Agora, com mais um sinal da crise mundial, surge a
decisão do governo britânico de construir a Grande Muralha de Calais, de quatro
metros de altura, e um quilometro de extensão, ornado de plantas e flores
minimizando o impacto visual. Um muro de betão para prevenir que os refugiados
do campo denominado ‘Selva’ alcancem o porto daquele sítio e atravessem o Canal
da Mancha aportando no Reino Unido. Por um lado, as cercas existentes no local
não se revelaram suficientes para conter o desespero de tantas centenas de indivíduos.
Por outro, surgem várias manifestações para o fechamento do campo de
refugiados.
O erguimento dos frios e acinzentados muros de
concreto serão recobertos de flores, daquela e de tantas outras Calais, a denunciar
ao mundo:- aqui jazem as derradeiras esperanças dos oprimidos, dos indigentes,
dos massacrados, dos segregados, cujo incomensurável túmulo foi alicerçado por
mãos de ferro. Cantaria em versos Cecília Meireles: “E é nisto que se
resume o sofrimento: cai a flor, — e deixa o perfume no vento!”
*Cristiane Lisita
(jornalista, escritora, jurista)
Os muros de todas as nossas desgraças colectivas
ResponderEliminarOs muros de todas as nossas desgraças colectivas tentam sempre ocultar os nossos telhados de vidro, que são autênticos borrões, espelhos das nossas pesadas consciências, manchadas por erros que nunca deveríamos ter feito, ou mesmo neles termos pensado.

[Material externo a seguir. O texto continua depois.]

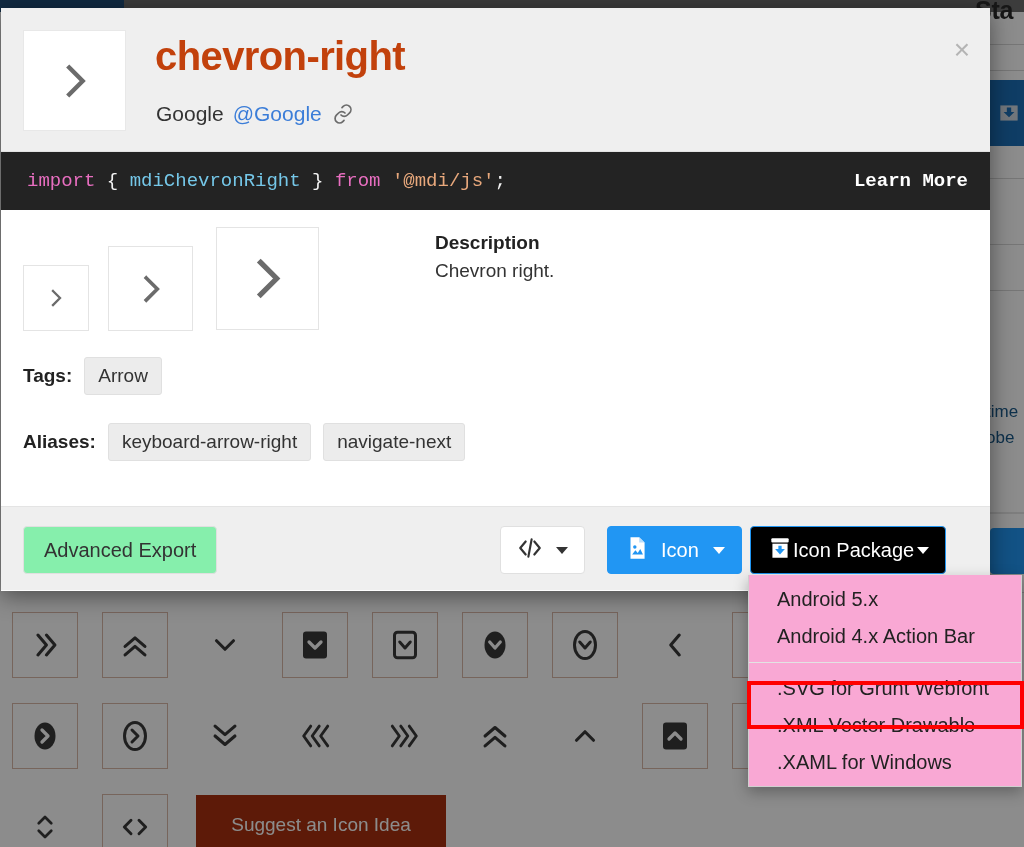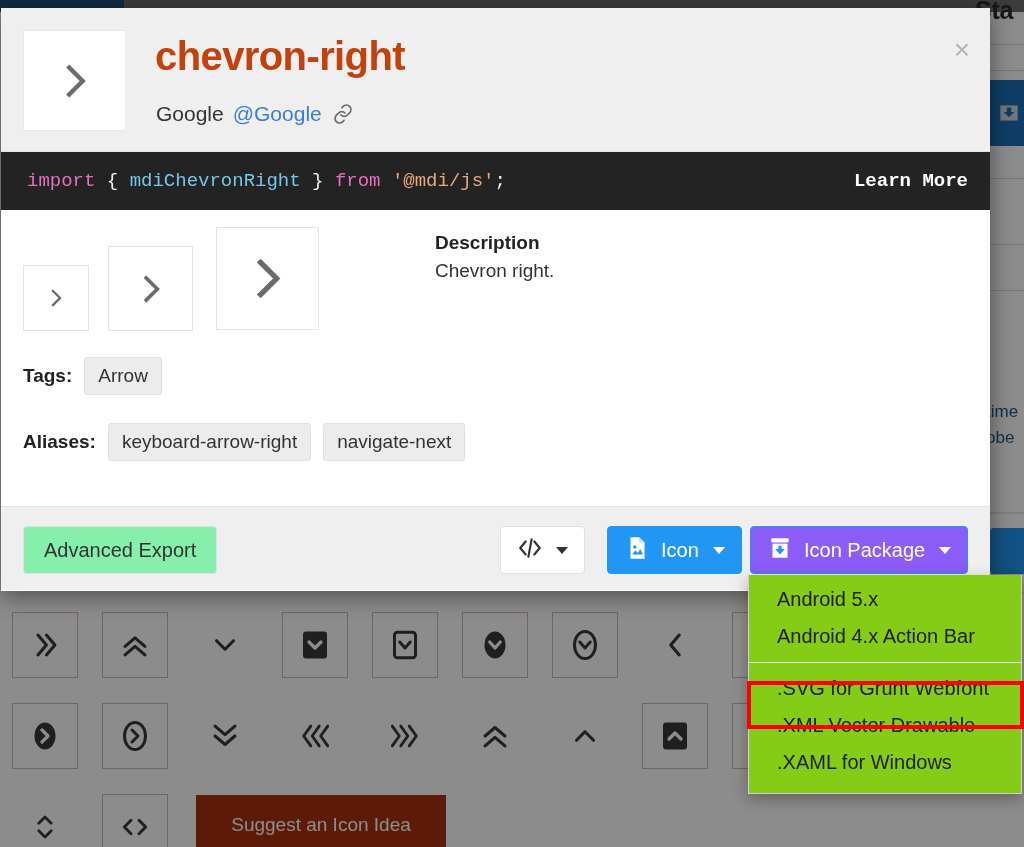--- a/index.html
+++ b/index.html
@@ -126,35 +126,35 @@
   }
   .btn-code {
     left:499px; top:19px; height:48px; padding:0 16px; gap:10px;
     background:#ffffff; border:1px solid #e0e0e0; color:#333;
   }
   .btn-icon {
     left:606px; top:19px; height:48px; padding:0 16px; gap:11px;
     background:#2196f3; color:#ffffff; border:1px solid #2196f3;
   }
   .btn-pkg {
-    left:749px; top:19px; height:48px; padding:0 16px; gap:11px;
-    background:#8b5cf6; color:#ffffff; border:1px solid #2196f3;
+    left:749px; top:19px; height:48px; padding:0 16px; 
+    background:#000000; color:#ffffff; border:1px solid #2196f3;
   }
   .caret {
     width:0; height:0; border-left:6px solid transparent;
     border-right:6px solid transparent; border-top:7px solid currentColor;
     display:inline-block; margin-left:3px;
   }
 
   
   #dropdown {
     position:absolute; left:748px; top:575px; width:274px;
-    background:#84cc16; border:1px solid #cfcfcf; border-top:none;
+    background:#f9a8d4; border:1px solid #cfcfcf; border-top:none;
     box-shadow:0 5px 14px rgba(0,0,0,0.3);
-    padding:6px 0 12px 0;
+    padding:6px 0 5px 0;
   }
   .dd-item {
     padding:7px 0 7px 28px; font-size:20px; color:#222; cursor:pointer;
     white-space:nowrap;
   }
   .dd-divider { height:1px; background:#e3e3e3; margin:7px 0 7px 0; }
   #hilite {
     position:absolute; left:747px; top:681px; width:277px; height:48px;
     border:4px solid #ff0000; pointer-events:none;
   }

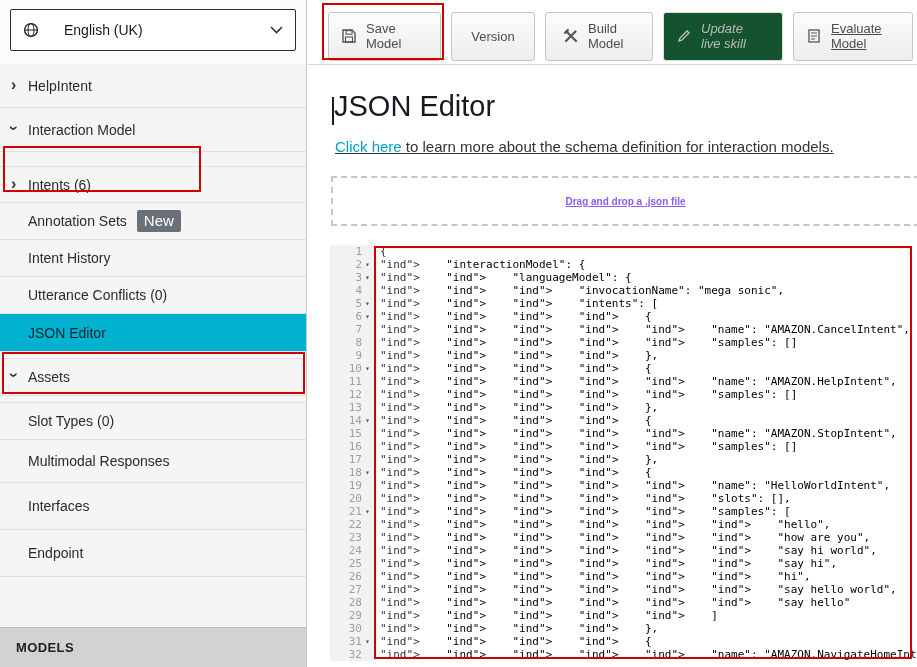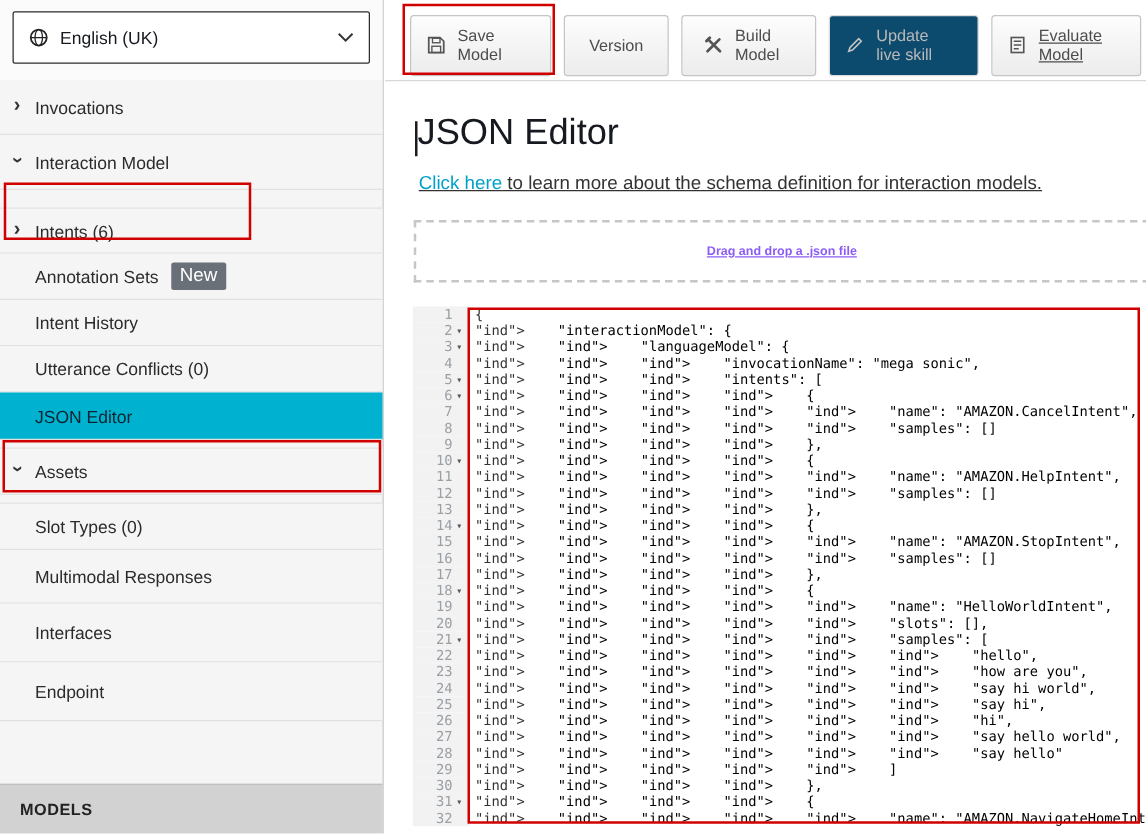--- a/index.html
+++ b/index.html
@@ -6,21 +6,21 @@
   .page { position:relative; width:917px; height:667px; overflow:hidden;
           font-family:"Liberation Sans", sans-serif; background:#fff; }
 
   
   .sidebar { position:absolute; left:0; top:0; width:307px; height:667px;
              background:#f5f5f5; border-right:1px solid #c9c9c9;
              display:flex; flex-direction:column; box-sizing:border-box; }
   .lang-wrap { height:64px; background:#fbfbfb; padding:9px 10px 0 10px; box-sizing:border-box; }
   .lang-select { height:40px; background:#fff; border:1px solid #2d2d2d; border-radius:2px;
                  display:flex; align-items:center; padding:0 12px; cursor:pointer; }
-  .lang-label { margin-left:9px; font-size:14px; color:#16191f; flex:1; }
+  .lang-label { margin-left:25px; font-size:14px; color:#16191f; flex:1; }
   .section-header { height:40px; background:#d2d2d2; border-top:1px solid #bfbfbf;
                     display:flex; align-items:center; padding:0 16px;
                     font-size:13px; font-weight:bold; color:#222; letter-spacing:.4px; }
   .section-header.models { margin-top:auto; height:39px; }
   .nav { display:flex; flex-direction:column; }
   .nav-item { position:relative; display:flex; align-items:center; padding-left:28px;
               border-bottom:1px solid #e1e1e1; font-size:14px; color:#2b2b2b;
               cursor:pointer; box-sizing:border-box; background:#f5f5f5; }
   .nav-item .chev { position:absolute; left:11px; top:50%; transform:translateY(-58%);
                     font-size:16px; font-weight:bold; color:#333; line-height:1; }
@@ -36,21 +36,21 @@
   .tbtn { height:49px; border:1px solid #c5c5c5; border-radius:3px;
           background:linear-gradient(#fdfdfd,#ececec); color:#4c4c4c; font-size:13px;
           display:flex; align-items:center; gap:9px; padding:0 12px; cursor:pointer;
           box-sizing:border-box; font-family:"Liberation Sans", sans-serif; }
   .tbtn .lbl { line-height:15px; text-align:left; }
   .tbtn.w-save { width:113px; }  .tbtn.w-save .lbl { width:48px; }
   .tbtn.w-version { width:84px; justify-content:center; }
   .tbtn.w-build { width:108px;padding-left:17px; } .tbtn.w-build .lbl { width:48px; }
   .tbtn.w-update { width:120px; } .tbtn.w-update .lbl { width:62px; }
   .tbtn.w-evaluate { width:120px; } .tbtn.w-evaluate .lbl { width:62px;text-decoration:underline; }
-  .tbtn.disabled { background:#0c4a6e; color:#b9b9b9; border-color:#dcdcdc; cursor:default; }
+  .tbtn.disabled { background:#14532d; color:#b9b9b9; border-color:#dcdcdc; cursor:default;font-style:italic; }
   .tbtn.disabled svg * { stroke:#c4c4c4; }
 
   .page-title { position:absolute; left:26px; top:90px; margin:0; font-size:29px;
                 font-weight:400; color:#16191f; }
   .caret { position:absolute; left:24px; top:97px; width:2px; height:28px; background:#1b1b1b; }
   .intro { position:absolute; left:27px; top:138px; margin:0; font-size:15px; color:#333;text-decoration:underline; }
   .intro a { color:#00a1c9; text-decoration:none; cursor:pointer; }
 
   .dropzone { position:absolute; left:23px; right:-3px; top:176px; height:50px;
               border:2px dashed #c6c6c6; box-sizing:border-box; display:flex;
@@ -97,21 +97,21 @@
             <path d="M1 1 L6.5 6.5 L12 1" fill="none" stroke="#333" stroke-width="1.6"></path>
           </svg>
         </span>
       </div>
     </div>
 
 
     <nav class="nav">
       <div class="nav-item" style="height:44px">
         <span class="chev">›</span>
-        <span>Invocations</span>
+        <span>HelpIntent</span>
       </div>
       <div class="nav-item" style="height:44px">
         <span class="chev down">›</span>
         <span>Interaction Model</span>
       </div>
       <div class="nav-item" style="height:37px;margin-top:14px;border-top:1px solid #e1e1e1">
         <span class="chev">›</span>
         <span>Intents (6)</span>
       </div>
       <div class="nav-item" style="height:37px">

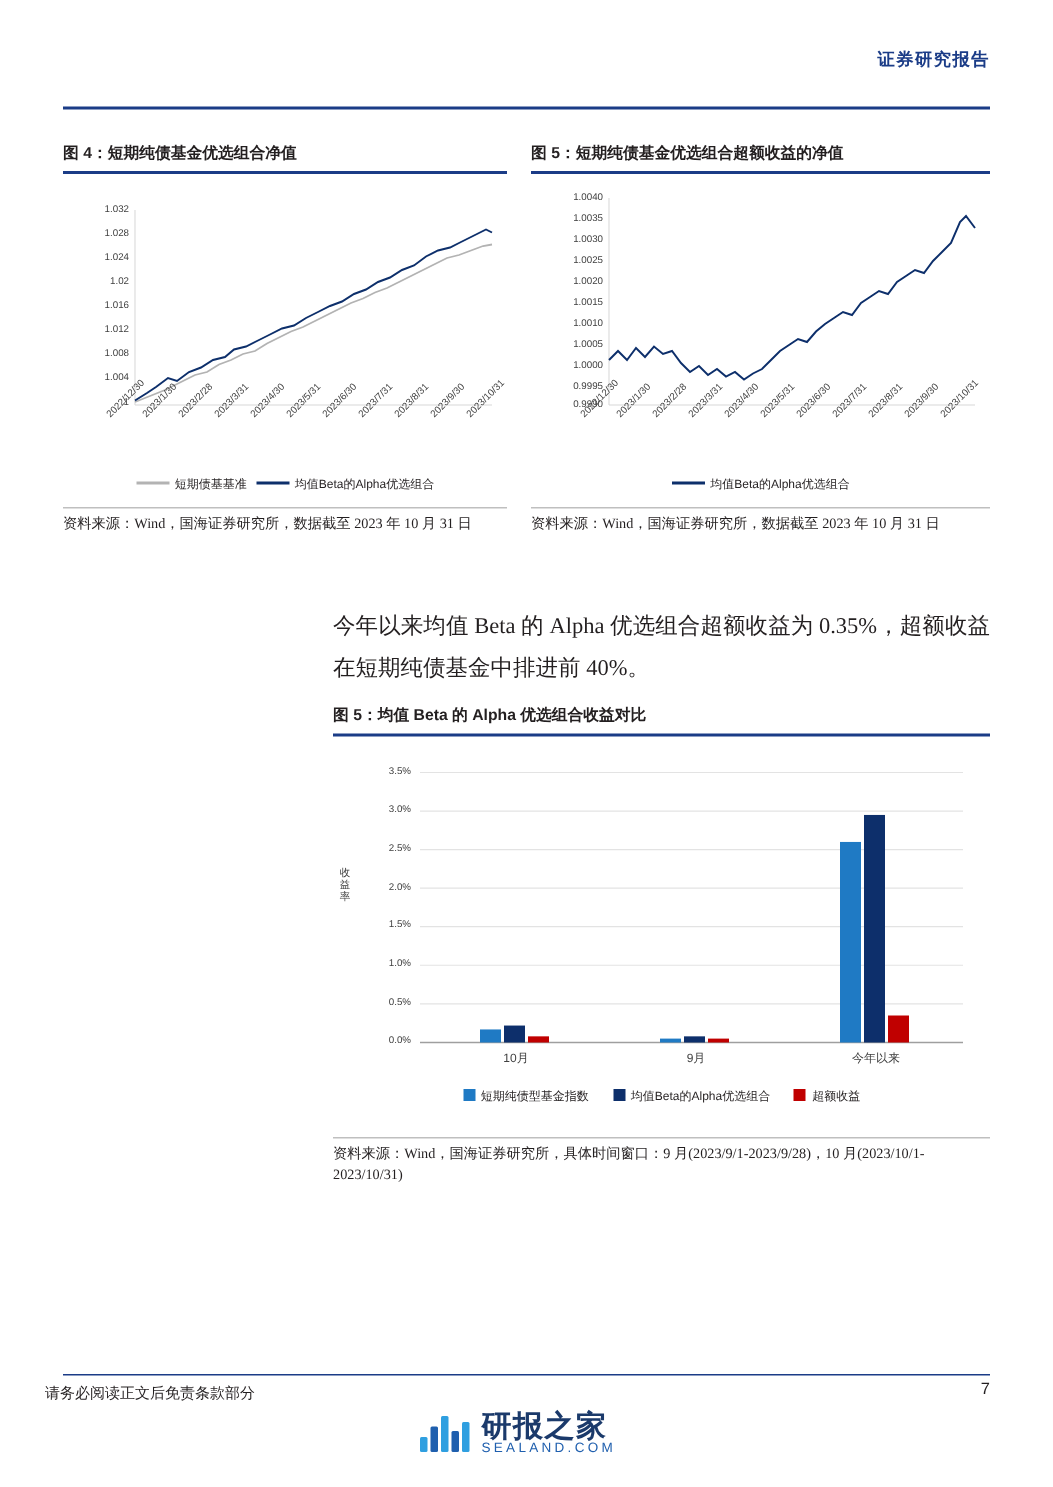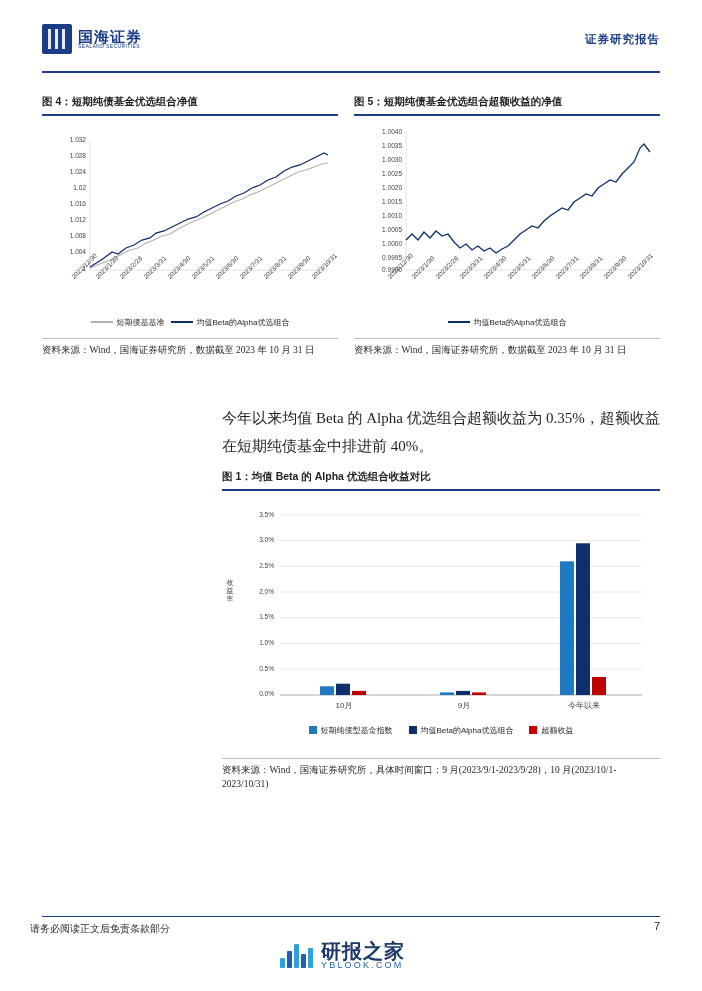--- a/index.html
+++ b/index.html
@@ -75,27 +75,20 @@
   .wm-en{font-family:"Liberation Sans",sans-serif;font-size:9px;color:#1f5fae;letter-spacing:2.2px;}
 
   svg{display:block;}
 </style>
 </head>
 <body>
 
 <div class="page">
 
   <div class="header">
-    <div class="logo">
-      <div class="logo-mark"></div>
-      <div class="logo-text">
-        <span class="logo-cn">国海证券</span>
-        <span class="logo-en">SEALAND SECURITIES</span>
-      </div>
-    </div>
     <div class="header-right">证券研究报告</div>
   </div>
   <div class="header-rule"></div>
 
   <div class="blockL">
     <div class="block-head">
       <span class="fig-title">图 4：短期纯债基金优选组合净值</span>
     </div>
     <div class="block-rule"></div>
 
@@ -197,21 +190,21 @@
     </div>
 
     <div class="src-rule"></div>
     <div class="source" style="width:290px;">资料来源：Wind，国海证券研究所，数据截至 2023 年 10 月 31 日</div>
   </div>
 
   <div class="para" style="left:222px;top:405px;width:438px;">今年以来均值 Beta 的 Alpha 优选组合超额收益为 0.35%，超额收益在短期纯债基金中排进前 40%。</div>
 
   <div class="block6">
     <div class="block-head">
-      <span class="fig-title">图 1：均值 Beta 的 Alpha 优选组合收益对比</span>
+      <span class="fig-title">图 5：均值 Beta 的 Alpha 优选组合收益对比</span>
     </div>
     <div class="block-rule"></div>
 
     <div style="position:relative;height:255px;">
       <svg width="438" height="255" viewBox="0 0 438 255">
 
         <g stroke="#e3e3e3" stroke-width="0.8">
           <line x1="58" y1="18" x2="420" y2="18"></line>
           <line x1="58" y1="43.7" x2="420" y2="43.7"></line>
           <line x1="58" y1="69.4" x2="420" y2="69.4"></line>
@@ -279,17 +272,17 @@
   <div class="wm">
     <div class="wm-icon">
       <span class="wm-bar" style="left:2px;height:10px;background:#2f9fe0;"></span>
       <span class="wm-bar" style="left:9px;height:17px;background:#1f5fae;"></span>
       <span class="wm-bar" style="left:16px;height:24px;background:#2f9fe0;"></span>
       <span class="wm-bar" style="left:23px;height:14px;background:#1f5fae;"></span>
       <span class="wm-bar" style="left:30px;height:20px;background:#2f9fe0;"></span>
     </div>
     <div class="wm-text">
       <span class="wm-cn">研报之家</span>
-      <span class="wm-en">YBLOOK.COM</span>
+      <span class="wm-en">SEALAND.COM</span>
     </div>
   </div>
 
 </div>
 
 </body></html>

Assim foi com o Muro de Berlim que desapareceu para dar lugar a novos muros de lamentações mil, aonde os nacionalismos exacerbados e os populismos instituídos vão originando ‘guerras santas’ lá para as terras da Hungria, Sérvia e Áustria, enquanto a Velha Albion está a erigir em solo francês – junto ao porto de Calais – o seu muro da vergonha.
Entretanto, nós, os ‘bons’ desta desunida Europa, olhamos para o outro lado do Atlântico, onde Trump – o mau da fita, o cowboy dos cowboys e cowvacas – quer armar ainda mais o povo do tio Sam e promete – caso venha a ser eleito presidente de todas as cowboyadas – erguer também um muro de trumpa ao longo da fronteira com o México. E tudo em nome da sua mui propalada ‘superioridade moral americana’.
José Amaral
Esses muros nos envergonham. Onde foi parar a humanidade? Erros repetidos não significam segurança para quem quer que seja. E como afirma a autora, Cristiane Lisita (devo parabeniza-la pelo texto oportuno e feliz), aí jazem as esperanças dos oprimidos.